Environ 30 % des patients ne répondent pas à l’entraînement excentrique, même bien fait. Ce n’est pas une faute personnelle. Cela signifie simplement que votre tendon a besoin d’une autre approche. Parlez à votre kinésithérapeute. Il peut proposer :
- Un ajustement du protocole (passer à la résistance lourde lente)
- Une évaluation de la charge globale (sommeil, stress, alimentation)
- Un bilan biomecanique (chaussures, foulée, posture)
- Des options comme l’onde de choc ou, en dernier recours, une chirurgie
Le but n’est pas de « guérir » le tendon en quelques semaines.
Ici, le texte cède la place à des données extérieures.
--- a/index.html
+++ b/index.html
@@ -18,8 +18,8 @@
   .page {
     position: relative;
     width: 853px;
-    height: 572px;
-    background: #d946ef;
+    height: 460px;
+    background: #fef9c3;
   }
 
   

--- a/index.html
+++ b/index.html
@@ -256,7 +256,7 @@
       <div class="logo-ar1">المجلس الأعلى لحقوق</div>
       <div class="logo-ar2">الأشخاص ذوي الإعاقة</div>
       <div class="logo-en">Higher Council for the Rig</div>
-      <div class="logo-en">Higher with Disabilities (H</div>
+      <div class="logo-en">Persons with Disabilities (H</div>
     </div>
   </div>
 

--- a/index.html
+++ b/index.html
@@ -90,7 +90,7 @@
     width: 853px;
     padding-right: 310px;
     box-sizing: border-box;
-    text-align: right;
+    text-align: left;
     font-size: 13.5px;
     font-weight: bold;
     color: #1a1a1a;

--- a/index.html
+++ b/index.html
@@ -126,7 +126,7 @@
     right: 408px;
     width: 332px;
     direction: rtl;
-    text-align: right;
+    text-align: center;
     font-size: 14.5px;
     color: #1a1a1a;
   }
C’est de le rendre plus fort, plus résistant, et capable de supporter la vie que vous voulez mener.
Regine Osborne
J’ai eu une tendinopathie d’Achille il y a deux ans, et j’ai failli tout lâcher à la semaine 6. J’ai cru que c’était inutile, que ça ne marcherait jamais. Puis j’ai suivi le protocole Alfredson à la lettre - même les jours où j’avais mal, même quand j’avais envie de jeter mes chaussures de sport à la poubelle. À la 11e semaine, j’ai fait un petit tour en ville sans douleur. J’ai pleuré. C’est pas magique, c’est juste vrai. Si vous tenez bon, ça passe. Le tendon, il a une mémoire. Il se souvient quand vous le traitez bien.
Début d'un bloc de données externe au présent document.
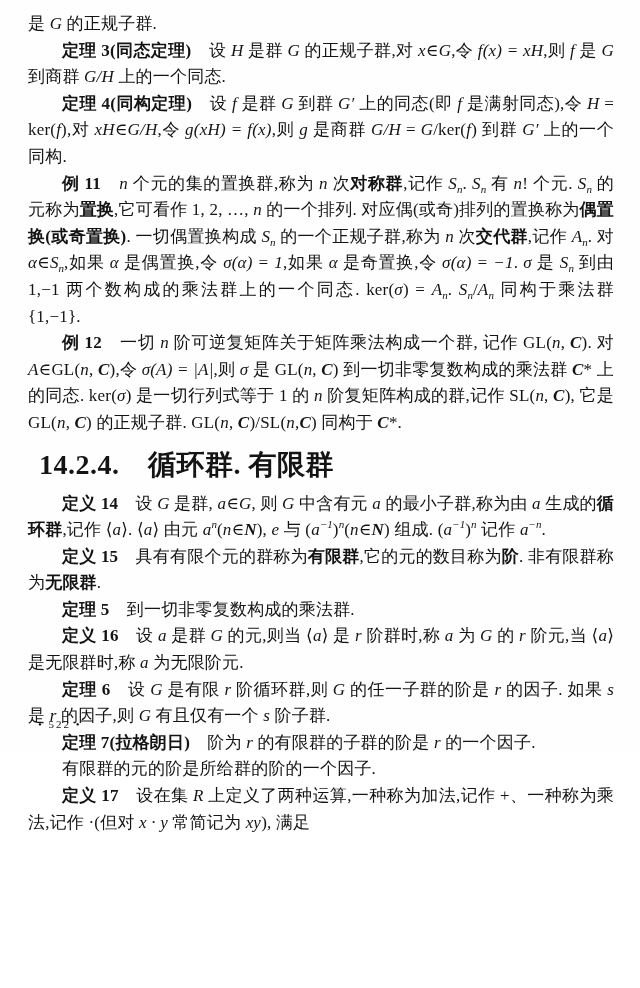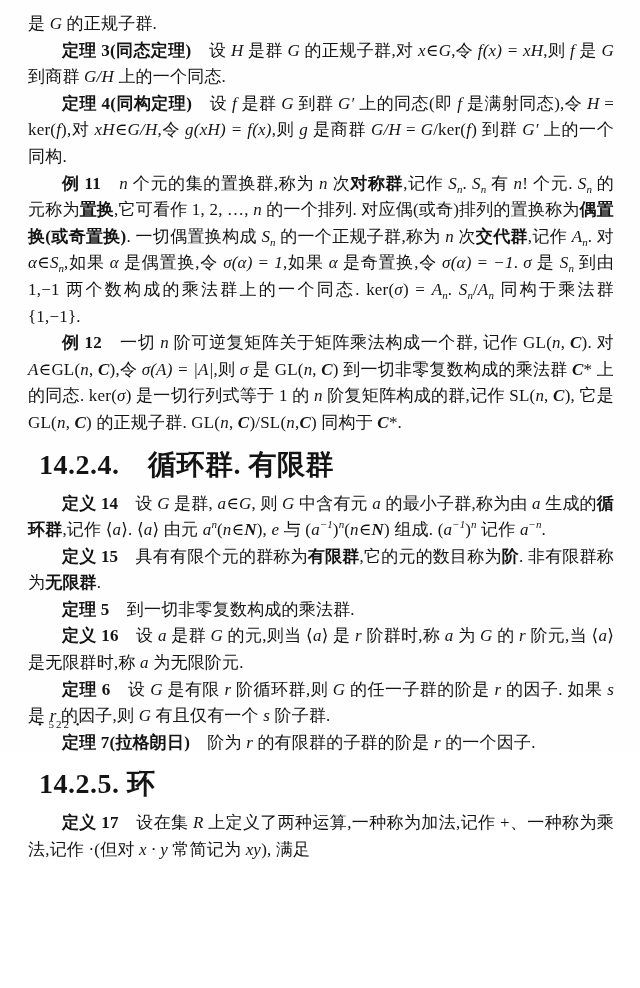--- a/index.html
+++ b/index.html
@@ -70,6 +70,7 @@
       <div class="para indent"><span class="b">定义 16</span><span>　设 </span><span class="i">a</span><span> 是群 </span><span class="i">G</span><span> 的元,则当 ⟨</span><span class="i">a</span><span>⟩ 是 </span><span class="i">r</span><span> 阶群时,称 </span><span class="i">a</span><span> 为 </span><span class="i">G</span><span> 的 </span><span class="i">r</span><span> 阶元,当 ⟨</span><span class="i">a</span><span>⟩ 是无限群时,称 </span><span class="i">a</span><span> 为无限阶元.</span></div>
       <div class="para indent"><span class="b">定理 6</span><span>　设 </span><span class="i">G</span><span> 是有限 </span><span class="i">r</span><span> 阶循环群,则 </span><span class="i">G</span><span> 的任一子群的阶是 </span><span class="i">r</span><span> 的因子.  如果 </span><span class="i">s</span><span> 是 </span><span class="i">r</span><span> 的因子,则 </span><span class="i">G</span><span> 有且仅有一个 </span><span class="i">s</span><span> 阶子群.</span></div>
       <div class="para indent"><span class="b">定理 7(拉格朗日)</span><span>　阶为 </span><span class="i">r</span><span> 的有限群的子群的阶是 </span><span class="i">r</span><span> 的一个因子.</span></div>
+      <div class="para indent"><span>有限群的元的阶是所给群的阶的一个因子.</span></div>
       <div class="heading"><span>14.2.5. 环</span></div>
       <div class="para indent"><span class="b">定义 17</span><span>　设在集 </span><span class="i">R</span><span> 上定义了两种运算,一种称为加法,记作 +、一种称为乘法,记作 ·(但对 </span><span class="i">x · y</span><span> 常简记为 </span><span class="i">xy</span><span>), 满足</span></div>
     </div>

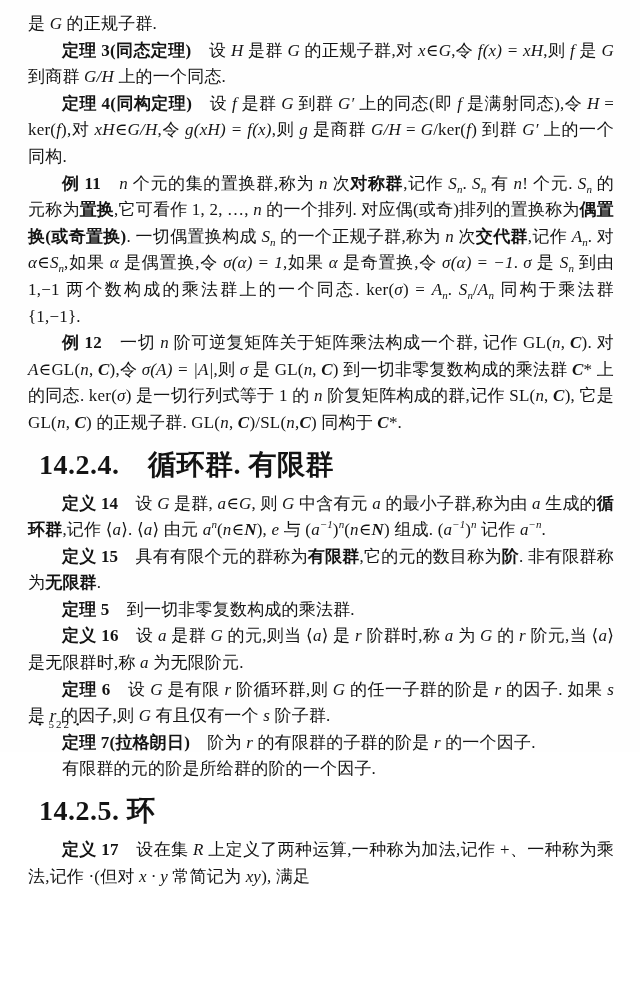--- a/index.html
+++ b/index.html
@@ -71,7 +71,6 @@
       <div class="para indent"><span class="b">定理 6</span><span>　设 </span><span class="i">G</span><span> 是有限 </span><span class="i">r</span><span> 阶循环群,则 </span><span class="i">G</span><span> 的任一子群的阶是 </span><span class="i">r</span><span> 的因子.  如果 </span><span class="i">s</span><span> 是 </span><span class="i">r</span><span> 的因子,则 </span><span class="i">G</span><span> 有且仅有一个 </span><span class="i">s</span><span> 阶子群.</span></div>
       <div class="para indent"><span class="b">定理 7(拉格朗日)</span><span>　阶为 </span><span class="i">r</span><span> 的有限群的子群的阶是 </span><span class="i">r</span><span> 的一个因子.</span></div>
       <div class="para indent"><span>有限群的元的阶是所给群的阶的一个因子.</span></div>
-      <div class="heading"><span>14.2.5. 环</span></div>
       <div class="para indent"><span class="b">定义 17</span><span>　设在集 </span><span class="i">R</span><span> 上定义了两种运算,一种称为加法,记作 +、一种称为乘法,记作 ·(但对 </span><span class="i">x · y</span><span> 常简记为 </span><span class="i">xy</span><span>), 满足</span></div>
     </div>
   <div class="footer">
PS : Utilisez l’app Tendon Rehab. Elle m’a sauvé la vie. Et oui, c’est un peu geek, mais ça marche.
Angélica Samuel
Excentrique ? Encore ? Quelle banalité. On en est encore à ce niveau de preuve empirique ? Les études de 2013 ? Le VISA ? C’est du rétro-ingénierie. La vraie révolution, c’est l’analyse biomécanique dynamique avec capteurs de pression tendineuse en temps réel. Ceux qui suivent les protocoles de 1998, ce sont les mêmes qui croient encore que la Terre est plate. Le PRP, c’est du placebo avec un prix de luxe. Mais bon, continuez, ça fait du bien au ego.
Sébastien Leblanc-Proulx
Je tiens à remercier sincèrement l’auteur de ce post pour la clarté, la rigueur scientifique et la bienveillance avec laquelle ce sujet complexe est abordé. En tant que kinésithérapeute depuis plus de quinze ans, je rencontre quotidiennement des patients désespérés par des traitements inappropriés ou des attentes irréalistes. Ce texte résume avec précision ce que la littérature valide, sans simplification excessive ni promesse trompeuse. Je recommande ce document à tous mes collègues, à mes étudiants, et à chaque patient qui entre dans mon cabinet. La réhabilitation tendineuse n’est pas un sprint, c’est un parcours de confiance - et vous venez de donner les outils pour le construire.
Fabienne Paulus
Franchement, j’ai adoré ce post. C’est comme si quelqu’un avait lu dans mes pensées après trois mois de douleur et d’angoisse. J’ai commencé les isométriques parce que je ne pouvais même pas marcher sans grimacer. 45 minutes plus tard, j’ai pu mettre mes chaussettes sans crier. J’ai fait une vidéo de moi qui faisais les squats unipodaux en pyjama, les cheveux en bataille, et j’ai posté ça sur mon groupe de mamans sportives. On a créé un mini-mouvement. On s’envoie des memes, des photos de nos exercices, des « j’ai survécu à la séance aujourd’hui ».
On n’est pas des robots. On est des humains avec des tendons fatigués. Et on s’en sort. Ensemble.
PS : J’ai acheté un chronomètre pour la descente lente. J’ai nommé mon chronomètre « Bernard ». Il est devenu mon meilleur ami.
Anne Ruthmann
La résistance lourde lente (HSR) est une réinvention du concept excentrique sous un jargon marketing. Les études citées sont de faible puissance statistique, avec des biais de sélection manifestes. L’effet PRP est non significatif après ajustement pour le biais de publication. La méthode Alfredson est la seule avec un niveau de preuve Ia - tout le reste est bruit. Les applications ? Des gadgets pour les néophytes. Le tendon n’a pas besoin de notifications, il a besoin de charge contrôlée. Pensez critique, pas like.